## ACTIVITY
Could you repeat every entry below word for word, leaving out the pictures?

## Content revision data
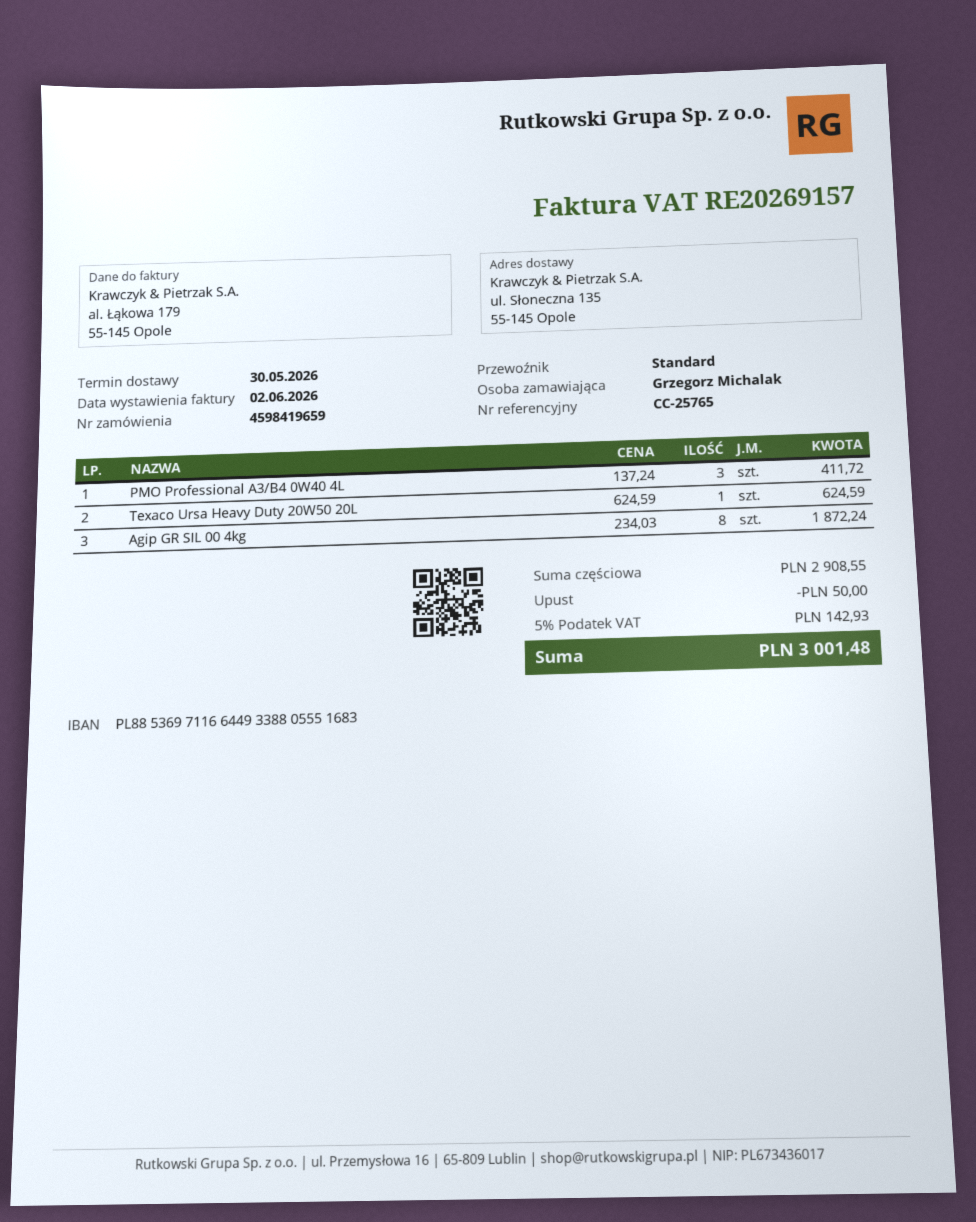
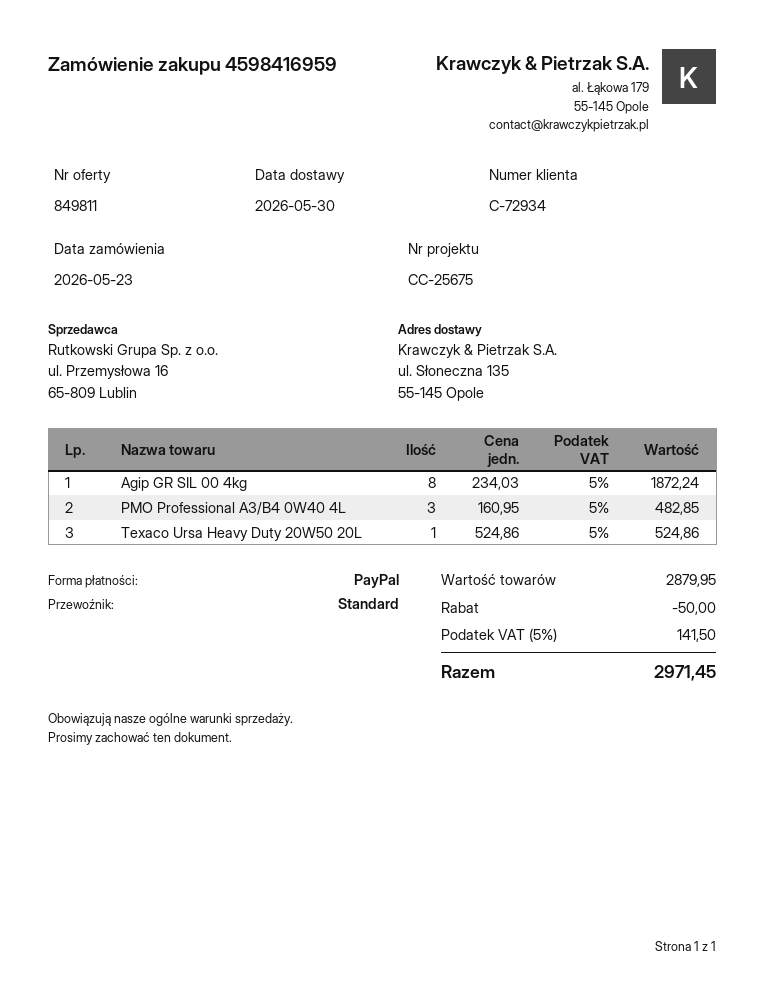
order number: 4598419659 -> 4598416959
reference: CC-25765 -> CC-25675
PMO Professional A3/B4 0W40 4L: 3 x 137.24 = 411.72 -> 3 x 160.95 = 482.85
Texaco Ursa Heavy Duty 20W50 20L: 1 x 624.59 = 624.59 -> 1 x 524.86 = 524.86
subtotal: 2908.55 -> 2879.95
tax: 5% = 142.93 -> 5% = 141.50
total: 3001.48 -> 2971.45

## COMPLETED EXERCISE
order number: 4598419659 -> 4598416959
reference: CC-25765 -> CC-25675
PMO Professional A3/B4 0W40 4L: 3 x 137.24 = 411.72 -> 3 x 160.95 = 482.85
Texaco Ursa Heavy Duty 20W50 20L: 1 x 624.59 = 624.59 -> 1 x 524.86 = 524.86
subtotal: 2908.55 -> 2879.95
tax: 5% = 142.93 -> 5% = 141.50
total: 3001.48 -> 2971.45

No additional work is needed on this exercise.